Get Shorty

Jul 14, 2006 11:24 GMT  ·  By

Biologists at Washington University in St. Louis have made an important breakthrough in understanding a pathway plant cells take to silence unwanted or extra genes using short bits of RNA. Basically, they have made it possible to see where, and how, the events in the pathway unfold within the cell, and seeing is believing, as the old saying goes.

Craig Pikaard, Ph.D., Washington University professor of biology in Arts & Sciences and his collaborators have described the roles that eight proteins in Arabidopsis plants play in a pathway that brings about DNA methylation, an epigenetic function that involves a chemical modification of cytosine, one of the four chemical subunits of DNA. Without proper DNA methylation, higher organisms from plants to humans have a host of developmental problems, from dwarfing in plants to certain tumors in humans, and death in mice.

One role of DNA methylation is to turn off repetitive genes, such as transposable elements that can move or spread throughout a genome and disrupt other gene functions if left unchecked. There is also interest in DNA methylation because understanding how some genes are selectively silenced and how silenced alleles can be turned on again may someday have practical benefits. For instance, tumor suppressor genes that normally help keep cells from dividing uncontrollably are often silenced by DNA methylation and histone (proteins that wrap DNA) modifications in cancer cells, contributing to tumor growth. And certain blood disorders resulting from defective genes expressed in adults might be alleviated if versions of those same genes that are only expressed very early in development, but are then silenced in adults, could only be turned on again.

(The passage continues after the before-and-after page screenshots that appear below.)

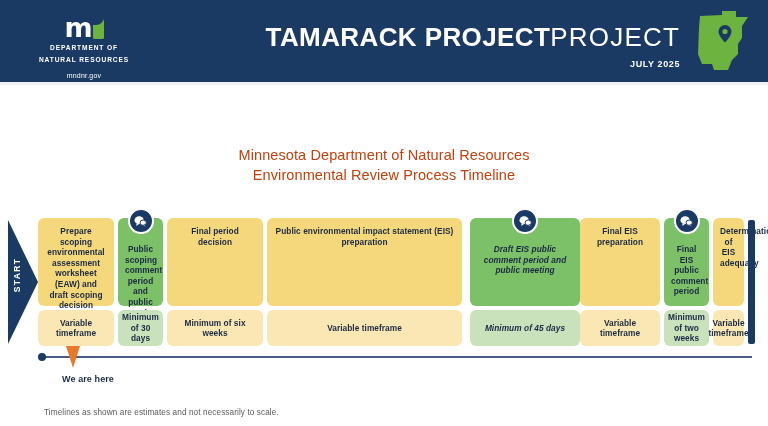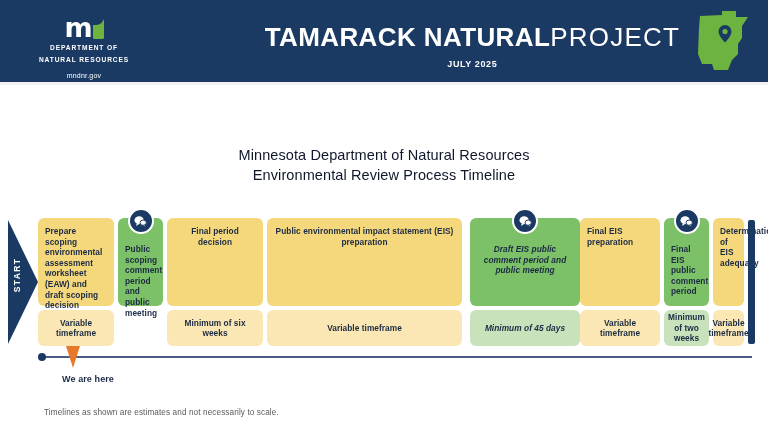--- a/index.html
+++ b/index.html
@@ -48,29 +48,28 @@
   .title-line { line-height:30px; }
   .title-bold {
     color:#ffffff; font-size:26px; font-weight:bold; letter-spacing:0.4px;
   }
   .title-light {
     color:#ffffff; font-size:26px; font-weight:normal; letter-spacing:1.2px;
   }
   .title-date {
     color:#ffffff; font-size:9px; font-weight:bold; letter-spacing:0.6px;
     margin-top:3px;
-    text-align:center;
   }
 
   .mn-map { position:absolute; right:14px; top:8px; width:62px; height:70px; }
 
   
   .subtitle {
     position:absolute; left:0; top:145px; width:768px; text-align:center;
-    color:#0f172a; font-size:14.5px; line-height:20px; letter-spacing:0.1px;
+    color:#c2410c; font-size:14.5px; line-height:20px; letter-spacing:0.1px;
   }
 
   
   .timeline { position:absolute; left:0; top:218px; width:768px; height:130px; }
 
   .start-arrow { position:absolute; left:8px; top:0px; width:34px; height:128px; }
   .start-label {
     position:absolute; left:-7px; top:52px; width:48px;
     transform: rotate(-90deg);
     color:#ffffff; font-size:8.5px; font-weight:bold; letter-spacing:1.4px;
@@ -87,20 +86,21 @@
   .phase {
     position:absolute; left:0; right:0; top:0; height:88px;
     border-radius:6px; padding:8px 7px 4px 7px;
   }
   .phase.has-icon { padding-top:26px; }
   .phase-yellow { background:#f5d87b; }
   .phase-green  { background:#7cc067; }
   .phase-text {
     color:#1b2a44; font-size:8.3px; font-weight:bold; line-height:10.6px;
     letter-spacing:0.05px;
+    text-align:center;
   }
   .phase-center .phase-text { text-align:center; }
 
   .duration {
     position:absolute; left:0; right:0; top:92px; height:36px;
     border-radius:6px; display:flex; align-items:center; justify-content:center;
     padding:2px 4px;
   }
   .dur-yellow { background:#fae7b3; }
   .dur-green  { background:#c9e2bb; }
@@ -148,21 +148,21 @@
         <span class="logo-m">m</span>
         <span class="logo-leaf"></span>
       </div>
       <div class="logo-dept">DEPARTMENT OF</div>
       <div class="logo-dept">NATURAL RESOURCES</div>
       <div class="logo-url">mndnr.gov</div>
     </div>
 
     <div class="title-block">
       <div class="title-line">
-        <span class="title-bold">TAMARACK NATURAL</span><span class="title-light">PROJECT</span>
+        <span class="title-bold">TAMARACK PROJECT</span><span class="title-light">PROJECT</span>
       </div>
       <div class="title-date">JULY 2025</div>
     </div>
 
     <svg class="mn-map" viewBox="0 0 62 70">
       <path d="M8 8 L30 7 L30 3 L44 3 L44 9 L56 9 L50 18 L50 30 L46 36 L46 46 L40 52 L36 62 L22 62 L20 56 L10 56 L6 46 L7 20 Z" fill="#6cb33f"></path>
       <path d="M33 17 a6.5 6.5 0 0 1 6.5 6.5 c0 4.6 -6.5 11 -6.5 11 s-6.5 -6.4 -6.5 -11 A6.5 6.5 0 0 1 33 17 Z" fill="#1b3a63"></path>
       <circle cx="33" cy="23.5" r="2.6" fill="#6cb33f"></circle>
     </svg>
   </div>
@@ -194,20 +194,23 @@
             <div class="bubble-icon">
               <svg viewBox="0 0 20 20" width="15" height="15">
                 <ellipse cx="8.2" cy="8.2" rx="6.2" ry="5.2" fill="#ffffff"></ellipse>
                 <path d="M5 12.4 L4.2 16 L8.2 13.2 Z" fill="#ffffff"></path>
                 <ellipse cx="13.6" cy="11.6" rx="4.2" ry="3.6" fill="#ffffff" stroke="#1b3a63" stroke-width="1.3"></ellipse>
                 <path d="M15.6 14.4 L16.6 17.4 L13.2 15.4 Z" fill="#ffffff" stroke="#1b3a63" stroke-width="1"></path>
               </svg>
             </div>
             <div class="phase-text">Public scoping comment period and public meeting</div>
           </div>
+          <div class="duration dur-green">
+            <div class="duration-text">Minimum of 30 days</div>
+          </div>
         </div>
         <div class="col" style="left: 129px; width: 96px;">
           <div class="phase phase-yellow phase-center">
             <div class="phase-text">Final period decision</div>
           </div>
           <div class="duration dur-yellow">
             <div class="duration-text">Minimum of six weeks</div>
           </div>
         </div>
         <div class="col" style="left: 229px; width: 195px;">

"The pathway we are studying is part of an interesting phenomenon that occurs in plants, and reportedly in humans, too, called RNA-directed DNA methylation," Pikaard explained. "This pathway takes place in the nucleus, and it involves short RNAs, called small interfering RNAs -- siRNAs."

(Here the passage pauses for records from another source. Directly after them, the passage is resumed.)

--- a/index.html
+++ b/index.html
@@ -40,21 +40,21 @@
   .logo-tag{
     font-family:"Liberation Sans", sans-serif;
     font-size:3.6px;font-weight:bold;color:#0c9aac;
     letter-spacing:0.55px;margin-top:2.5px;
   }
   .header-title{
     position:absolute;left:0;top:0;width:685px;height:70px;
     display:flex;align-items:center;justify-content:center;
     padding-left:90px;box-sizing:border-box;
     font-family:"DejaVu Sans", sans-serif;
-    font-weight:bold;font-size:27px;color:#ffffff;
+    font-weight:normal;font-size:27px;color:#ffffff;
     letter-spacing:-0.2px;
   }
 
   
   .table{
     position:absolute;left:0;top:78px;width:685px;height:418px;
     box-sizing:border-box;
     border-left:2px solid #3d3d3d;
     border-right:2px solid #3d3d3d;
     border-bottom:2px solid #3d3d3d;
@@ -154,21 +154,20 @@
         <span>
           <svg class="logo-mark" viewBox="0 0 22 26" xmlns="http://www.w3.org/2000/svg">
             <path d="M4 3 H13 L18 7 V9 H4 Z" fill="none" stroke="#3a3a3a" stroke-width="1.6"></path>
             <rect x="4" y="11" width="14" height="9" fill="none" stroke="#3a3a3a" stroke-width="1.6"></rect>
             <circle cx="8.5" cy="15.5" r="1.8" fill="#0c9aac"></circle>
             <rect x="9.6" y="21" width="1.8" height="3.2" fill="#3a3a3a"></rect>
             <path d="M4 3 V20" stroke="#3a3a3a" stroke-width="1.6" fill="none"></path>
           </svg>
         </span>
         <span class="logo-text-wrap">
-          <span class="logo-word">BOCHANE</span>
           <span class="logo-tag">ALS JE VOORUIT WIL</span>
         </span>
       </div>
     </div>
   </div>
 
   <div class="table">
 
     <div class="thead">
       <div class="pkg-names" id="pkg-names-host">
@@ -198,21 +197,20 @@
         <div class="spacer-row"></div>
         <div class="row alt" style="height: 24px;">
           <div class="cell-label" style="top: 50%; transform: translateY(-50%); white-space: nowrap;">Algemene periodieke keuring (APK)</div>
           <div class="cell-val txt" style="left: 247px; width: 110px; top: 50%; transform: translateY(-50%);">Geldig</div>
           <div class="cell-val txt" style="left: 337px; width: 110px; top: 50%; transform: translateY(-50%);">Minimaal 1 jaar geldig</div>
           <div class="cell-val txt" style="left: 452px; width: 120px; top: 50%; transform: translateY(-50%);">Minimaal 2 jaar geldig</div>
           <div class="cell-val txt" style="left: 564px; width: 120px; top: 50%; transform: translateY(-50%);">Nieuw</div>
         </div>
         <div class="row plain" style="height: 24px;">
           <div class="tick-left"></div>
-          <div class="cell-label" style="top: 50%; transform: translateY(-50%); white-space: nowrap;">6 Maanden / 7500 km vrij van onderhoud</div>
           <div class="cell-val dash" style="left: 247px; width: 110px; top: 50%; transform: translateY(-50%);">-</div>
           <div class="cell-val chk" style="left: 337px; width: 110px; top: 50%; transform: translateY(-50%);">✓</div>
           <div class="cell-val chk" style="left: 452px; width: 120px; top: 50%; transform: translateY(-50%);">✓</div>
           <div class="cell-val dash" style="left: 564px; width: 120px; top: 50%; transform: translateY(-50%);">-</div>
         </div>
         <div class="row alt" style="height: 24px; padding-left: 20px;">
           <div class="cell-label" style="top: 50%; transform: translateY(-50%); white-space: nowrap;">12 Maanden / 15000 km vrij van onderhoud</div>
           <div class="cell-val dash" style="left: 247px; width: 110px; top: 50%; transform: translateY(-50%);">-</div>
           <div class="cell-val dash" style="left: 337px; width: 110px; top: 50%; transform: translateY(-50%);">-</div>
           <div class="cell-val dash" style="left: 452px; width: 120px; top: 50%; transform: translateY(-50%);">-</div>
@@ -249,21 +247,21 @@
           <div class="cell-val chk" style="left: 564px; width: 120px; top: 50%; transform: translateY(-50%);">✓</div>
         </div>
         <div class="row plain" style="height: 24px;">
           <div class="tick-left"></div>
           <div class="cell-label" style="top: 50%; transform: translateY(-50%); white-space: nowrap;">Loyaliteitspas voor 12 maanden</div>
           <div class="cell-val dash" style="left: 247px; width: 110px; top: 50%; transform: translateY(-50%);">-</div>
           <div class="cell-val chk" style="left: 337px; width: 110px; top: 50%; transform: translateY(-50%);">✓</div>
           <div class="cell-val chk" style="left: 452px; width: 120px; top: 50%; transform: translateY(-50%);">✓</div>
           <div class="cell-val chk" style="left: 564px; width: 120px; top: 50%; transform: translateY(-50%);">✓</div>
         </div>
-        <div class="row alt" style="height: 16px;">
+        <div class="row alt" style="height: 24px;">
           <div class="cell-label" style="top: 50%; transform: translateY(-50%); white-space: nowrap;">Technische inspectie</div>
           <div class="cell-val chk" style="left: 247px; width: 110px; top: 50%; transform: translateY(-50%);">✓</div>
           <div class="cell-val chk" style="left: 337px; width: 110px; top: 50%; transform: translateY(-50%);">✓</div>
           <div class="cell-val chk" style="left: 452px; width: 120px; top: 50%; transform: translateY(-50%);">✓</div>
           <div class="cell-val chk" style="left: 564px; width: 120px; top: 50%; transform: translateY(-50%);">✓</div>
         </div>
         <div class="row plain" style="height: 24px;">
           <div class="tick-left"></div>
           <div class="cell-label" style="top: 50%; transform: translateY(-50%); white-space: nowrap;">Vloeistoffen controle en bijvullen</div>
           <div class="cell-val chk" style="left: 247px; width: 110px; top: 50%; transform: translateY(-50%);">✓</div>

Those little tykes, just 24 nucleotides long, are somehow responsible for methylation of DNA sequences that match the sequence of the siRNAs, but not without a lot of help from their friends. The friends in this case are the team of eight known proteins of the RNA-directed DNA methylation pathway.

Using an impressive toolkit of sophisticated techniques, Pikaard and his collaborators not only have described the locations of the eight proteins in the pathway but also have provided the sequence of events that leads to methylation. It is a twisted and ultimately circular path, but Pikaard and his colleagues are the first researchers to literally see the pathway and thereby provide a clearer understanding of the steps leading to methylation and gene silencing.

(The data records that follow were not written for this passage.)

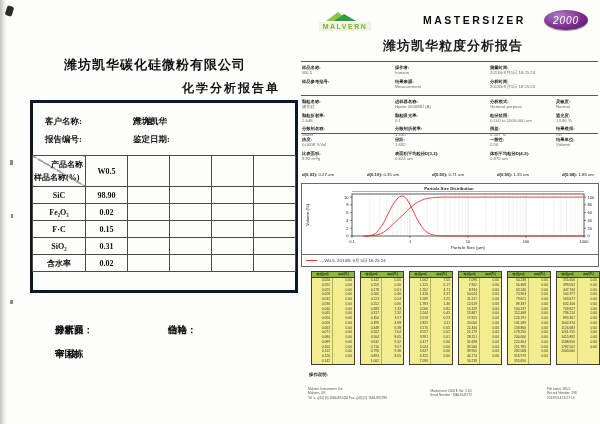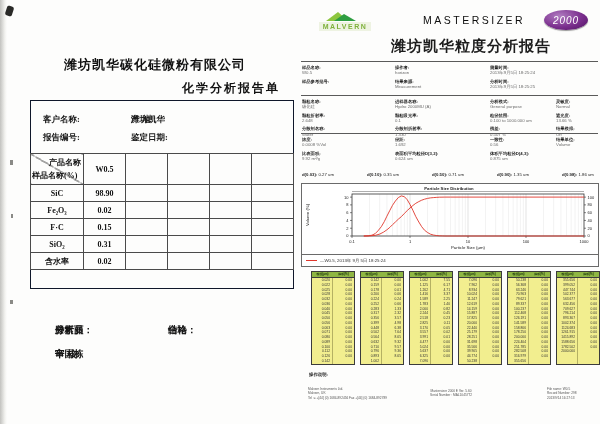--- a/index.html
+++ b/index.html
@@ -10,47 +10,47 @@
              background:linear-gradient(90deg,#c2c2bf,#f2f2ef 70%,rgba(255,255,255,0));}
   .blotch{position:absolute;left:6px;top:6px;width:7px;height:10px;background:#2a2a28;transform:rotate(18deg);border-radius:2px;}
   .speck{position:absolute;background:#8a8a86;}
   
   .left-page{position:absolute;left:10px;top:0;width:285px;height:416px;
              font-family:"Liberation Serif","DejaVu Serif",serif;}
   .l-company{position:absolute;left:20px;top:56px;width:250px;text-align:center;
              font-size:13px;font-weight:bold;letter-spacing:1px;color:#111;}
   .l-title{position:absolute;left:20px;top:80px;width:250px;text-align:right;
            font-size:12px;font-weight:bold;letter-spacing:2px;color:#111;}
-  .l-box{position:absolute;left:20px;top:100px;width:262px;height:187px;border:1px solid #0f172a;}
+  .l-box{position:absolute;left:20px;top:100px;width:262px;height:187px;border:3px solid #0f172a;}
   .l-info{position:absolute;left:0;top:0;width:100%;height:52px;font-size:8.5px;font-weight:bold;color:#1a1a1a;}
   .l-info span{position:absolute;white-space:nowrap;}
   #chem-table{position:absolute;left:-1px;top:52px;width:263px;border-collapse:collapse;table-layout:fixed;}
   #chem-table td{border:1px solid #4a4a4a;text-align:center;vertical-align:middle;
                  font-size:8px;font-weight:bold;color:#111;padding:0;overflow:hidden;}
   #chem-table tr{height:17px;}
   #chem-table tr.hd{height:31px;}
   td.diag{position:relative;background:
       linear-gradient(to top right,transparent 49.2%,#4a4a4a 49.2%,#4a4a4a 50.8%,transparent 50.8%);
       font-size:6.5px;}
   .diag-top{position:absolute;right:2px;top:3px;}
   .diag-bot{position:absolute;left:1px;bottom:3px;}
   .l-footer{position:absolute;left:0;top:0;width:285px;font-size:9.5px;font-weight:bold;color:#151515;}
   .l-footer span{position:absolute;white-space:nowrap;}
   
   .right-page{position:absolute;left:295px;top:0;width:305px;height:424px;}
   .malvern{position:absolute;left:23px;top:11px;width:54px;height:23px;}
   .malvern svg{display:block;}
-  .msizer{position:absolute;left:128px;top:14px;font-size:10.5px;font-weight:normal;
+  .msizer{position:absolute;left:128px;top:14px;font-size:10.5px;font-weight:bold;
           letter-spacing:2.5px;color:#0d0d0d;white-space:nowrap;}
   .oval2000{position:absolute;left:249px;top:10px;width:44px;height:20px;border-radius:50%;
             background:radial-gradient(ellipse at 35% 30%,#b07cc0,#7b2f8e 55%,#4e1060);
             display:flex;align-items:center;justify-content:center;
             color:#fff;font-size:10px;font-style:italic;font-weight:normal;letter-spacing:1px;
             box-shadow:0 1px 1px rgba(0,0,0,.4);}
-  .r-title{position:absolute;left:96px;top:37px;font-size:15px;font-weight:bold;
+  .r-title{position:absolute;left:88px;top:37px;font-size:13px;font-weight:bold;
            letter-spacing:1px;color:#1c1c1c;white-space:nowrap;}
   .rule{position:absolute;left:6px;width:297px;border-top:1px solid #5a5a5a;}
   .sec{position:absolute;display:grid;row-gap:3px;}
   #sec1{left:7px;top:65px;grid-template-columns:93px 95px 108px;}
   #sec2{left:7px;top:99px;grid-template-columns:93px 95px 66px 42px;}
   #sec3{left:7px;top:137px;grid-template-columns:93px 95px 66px 42px;}
   .kv .k{font-size:4.3px;font-weight:bold;color:#1f1f1f;line-height:5.4px;white-space:nowrap;}
   .kv .v{font-size:4.3px;color:#6a6a6a;line-height:5.2px;min-height:5.2px;white-space:nowrap;}
   .d-row{position:absolute;left:7px;top:172px;width:292px;display:flex;justify-content:space-between;}
   .d-item{font-size:4.3px;color:#1f1f1f;white-space:nowrap;}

A paradoxical aspect of the pathway is that siRNAs direct DNA methylation but DNA methylation is also required for the production siRNAs. "It's a circular pathway. You have to produce the siRNA in order to have them come back and methylate the loci, which somehow induce more siRNA production involving Pol IVa [RNA Polymerase IVa]". Pikaard said.

A combination of genetic mutants, transgenes, antibodies, RNA-FISH and DNA-FISH were the key to the study. "This toolkit is really powerful," Pikaard said. "It enabled us to look at a complex pathway and figure out not only the order of events but also the spatial organization of the pathway in the nucleus. Our hope for the future is to develop tools that will enable us to watch the pathway function in live cells using fluorescent proteins and time-lapsed microscopy, to learn even more."